Markets remain very volatile as yesterday's earnings were again disappointing and revenue forecasts also show that Wall Street's largest technology companies continue to expect slow revenue growth.
We saw another strong run in equity markets after investors cheered the Fed's rather dovish policy stance and even Fed Chairman Jerome Powell did not try to convince markets that the Fed will continue to raise rates to fight inflation "no matter what."
However, with the NFP data coming in much higher than expected at 517K (185K expected), the U.S. labor market once again shows how robust, or rather, how tight the U.S. labor market is. The unemployment rate fell to a 53-year low of 3.4%. Here, too, analysts were completely wrong in their assumption, expecting unemployment to rise instead.
The extremely strong U.S. labor market will add to fears that the Fed has more work to do as wage inflation also adds to price pressures, threatening to solidify inflation.
The question now is whether fear of missing out will continue to drive stocks higher, even as there are more signs of serious headwinds - including slower growth for longer and a Fed that will have to use more force to bring prices down.
Commodity prices are currently under pressure from the stronger USD (after the NFP report).

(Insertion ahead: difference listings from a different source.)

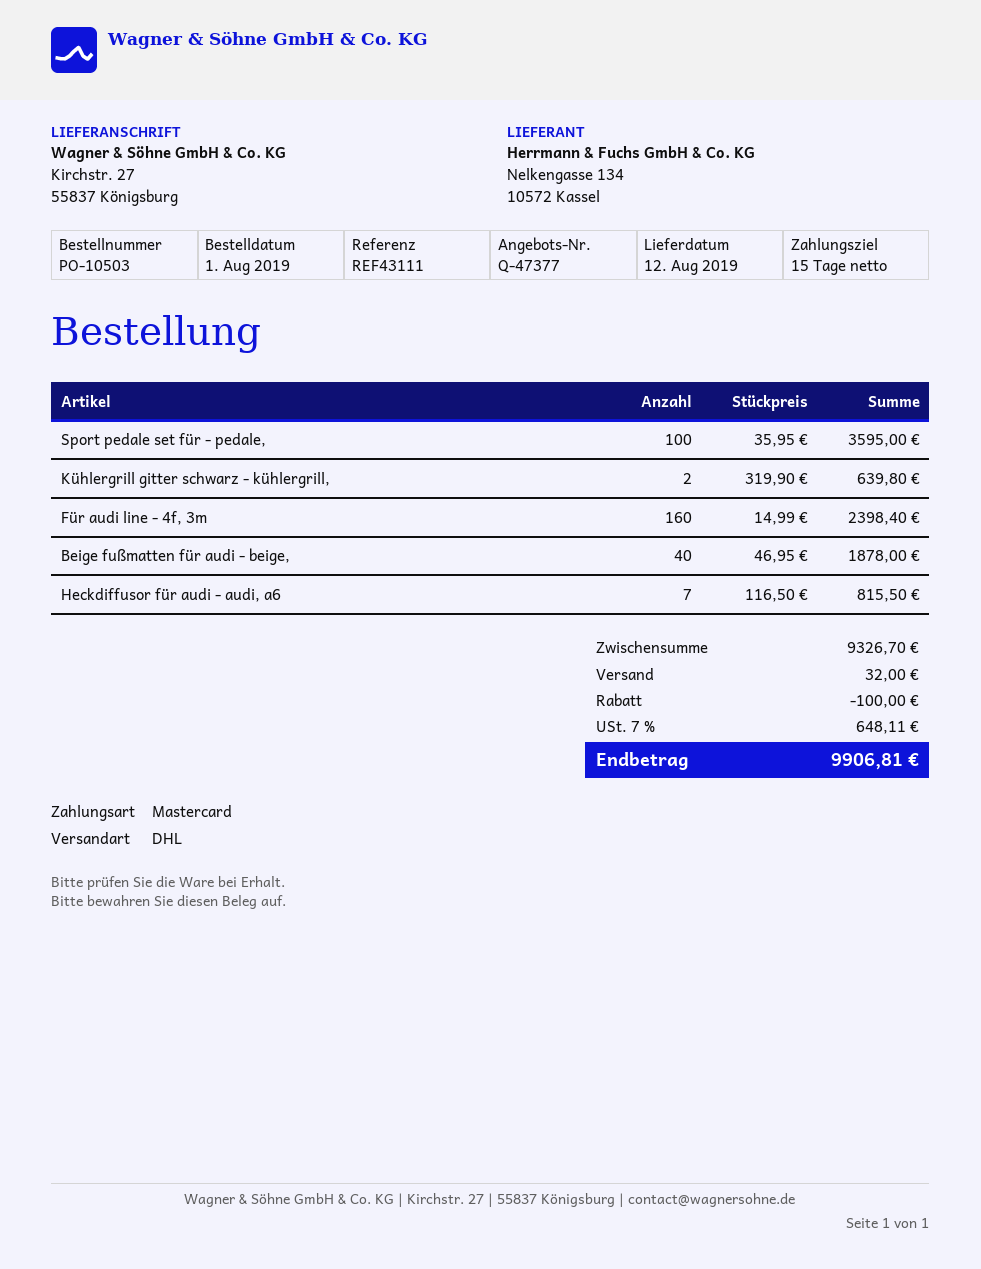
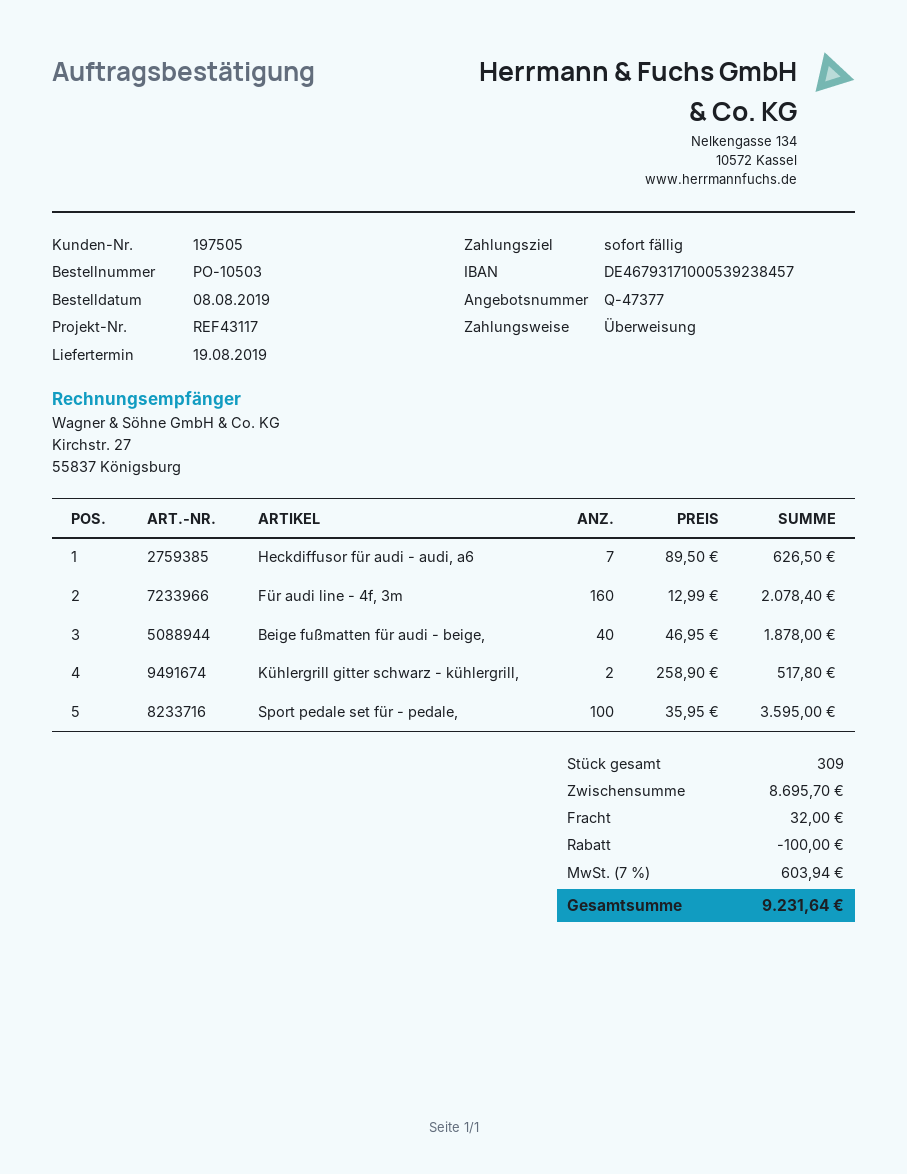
order date: 2019-08-01 -> 2019-08-08
delivery date: 2019-08-12 -> 2019-08-19
payment terms: 15 days -> on receipt
reference: REF43111 -> REF43117
payment method: Mastercard -> bank transfer
Kühlergrill gitter schwarz - kühlergrill,: 2 x 319.90 = 639.80 -> 2 x 258.90 = 517.80
Für audi line - 4f, 3m: 160 x 14.99 = 2398.40 -> 160 x 12.99 = 2078.40
Heckdiffusor für audi - audi, a6: 7 x 116.50 = 815.50 -> 7 x 89.50 = 626.50
subtotal: 9326.70 -> 8695.70
tax: 7% = 648.11 -> 7% = 603.94
total: 9906.81 -> 9231.64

I see oil prices still being supported after recent losses, but we also see China reopening optimism waning a bit. The over-optimistic sentiment has now taken a sharp dip, which will likely lead to profit-taking (and a rotation back into defensive stocks) today. Precious metals prices (as well as other risk assets; including growth stocks) are the first to come under pressure due to a stronger USD and higher Treasury yields.
Finally, More investors and of cause, retail traders are positioning themselves in the risk-sensitive AUD, as the very strong US labor market will short-term put pressure on risk sentiment.